Speaker 1:I am here in the studio with Amanda and Kyle Briggs. They are co-hosts of a podcast called the Cult I Left Behind. Besides sharing information about their podcast, amanda is here today to talk about what it was like growing up in the IBLP. So, amanda, in terms of your family situation, were you born into it or did your parents actually convert after you were born?
Speaker 3:Yeah, so my biological parents joined IBLP either before I was born or when I was a very young child. I'm not real clear on the start date, this whole cult experience, but I mean it's tied up in my earliest memories of life and from a young person perspective you think about. Well, what's it like to be in a cult? It's a lot of rules. It's a lot of rules, and the most important thing you could do as a young child in a cult, or a young person in the cult, was instantly obey your authorities with a smile and a cheerful attitude and especially for females, we were very controlled.
Speaker 1:I'm curious what was it like when you finally got into your?
Speaker 3:teens, there's something called courtship commitments that both males and females had to participate in. In my family we had a ceremony when we turned 15. I had to pledge my virginity to my father, which is really creepy when you look back and think on it. Yeah, so you know. You start to get hips and boobs and grow up a bit.
Speaker 3:Yeah, so you start to get hips and boobs and grow up a bit, and the teaching very quickly becomes focused on how anything bad that happens to you is your fault, because you are a temptation and you might cause a man to stumble with your winking eyes Winking eyes, yes and how we might cause men to stumble. So we had to be modest and basically anything that happened to us that was harmful was usually our fault. We'd be blamed for it, and there were young women who would experience a sexual assault, and the leaders in the cult would analyze that young woman's clothing to make sure it was modest and if it wasn't modest enough, then the sexual assault was her fault. So you had a lot to look forward to, you know, hitting puberty in the cult, basically, amanda it's all your fault.
Speaker 1:Isn't everything Right off the top of my head.
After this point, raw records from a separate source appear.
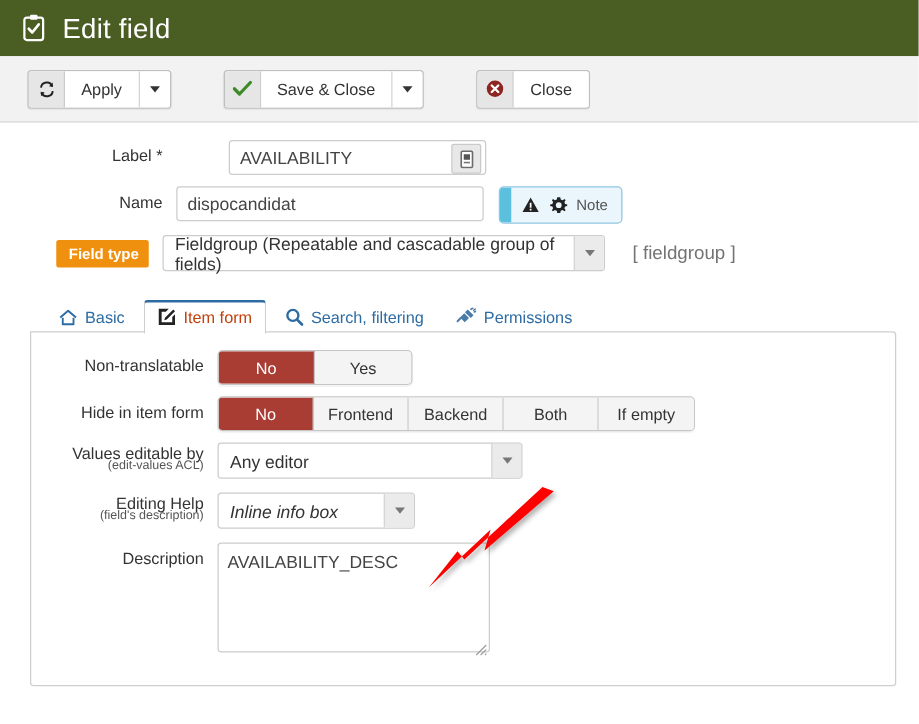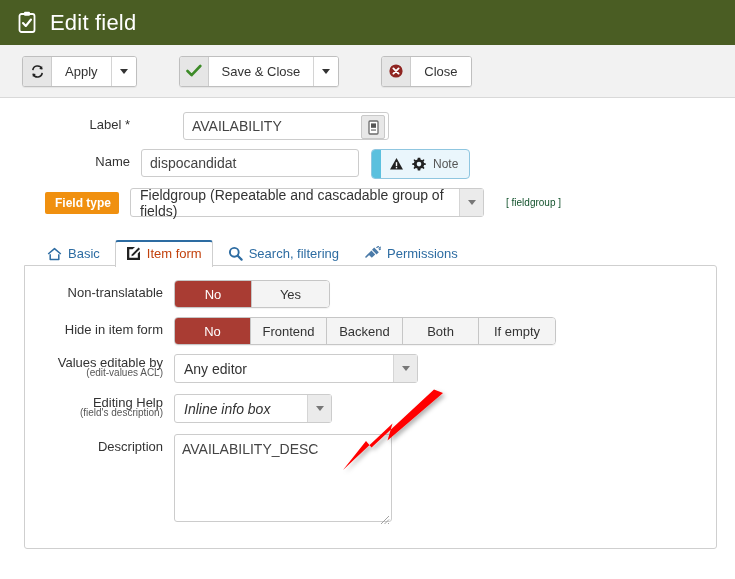--- a/index.html
+++ b/index.html
@@ -120,7 +120,7 @@
     outline:none;
   }
   #label-input{ width:206px; padding-right:30px; }
-  #name-input{ width:218px; }
+  #name-input{ width:246px; }
 
   .label-wrap{ position:relative; display:inline-block;margin-left:42px; }
   .label-btn{

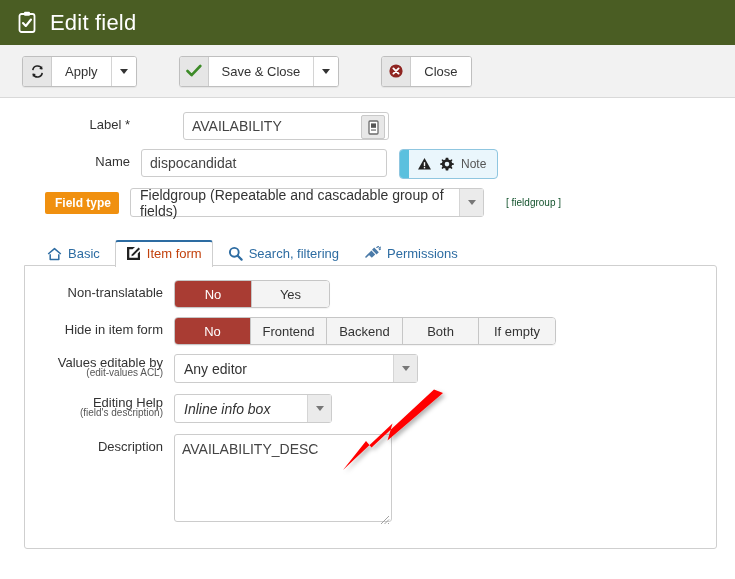--- a/index.html
+++ b/index.html
@@ -194,7 +194,7 @@
     border-top-color:#777;
   }
   #ftype-select{ width:354px;align-items:center; }
-  .ftype-code{ margin-left:22px; font-size:10px; color:#14532d; }
+  .ftype-code{ margin-left:22px; font-size:15px; color:#737373; }
 
   
   .tabs{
I can honestly say that I don't think that you were meant to be a member in good standing of the IBLP as a woman or as a girl living in the IBLP. If you reported sexual abuse, would it be looked into?
Speaker 3:It was just hushed up. What happened with the Duggar family? Was it? For anyone who's watched the docu series on amazon about them, you know it talks about how eventually jim bob took josh the oldest and he had to like confess to a state trooper. That was rare, like the fact that any law enforcement, any disclosure to the authorities occurred generally. It was just hushed up and swept under the rug and we moved on like it never happened.
Speaker 4:Yeah, they would try to keep it in the family or within the cult or the church cult. They never reached outside the law enforcement so it was interesting that it was they kept it internal. But once you hear all the stories of how they were running the cult and the oppression that was happening, it's like of course they would have kept that to themselves.
Speaker 1:Amanda, were you homeschooled like the Duggar children?
Speaker 3:I was, I had to use ATI. So Advanced Training Institute is an arm, or was an arm, of IBLP that produced homeschool curriculum called wisdom booklets. That were a farce. It was supposed to prepare you for a medical degree or to become a lawyer and it was just pseudoscience and a lot of Bible stories taken out of context, usually about how everything was your fault as a woman. And then we used some other curriculum. We used a Becca book, which is very heavily Christian, slanted curriculum, inaccuracies with historical incidents and stuff like that. And then I think we used some Saxon textbooks for math. But I mean it wasn't to get us ready for college, because college is evil and satanic and we weren't Women definitely weren't encouraged to go to college.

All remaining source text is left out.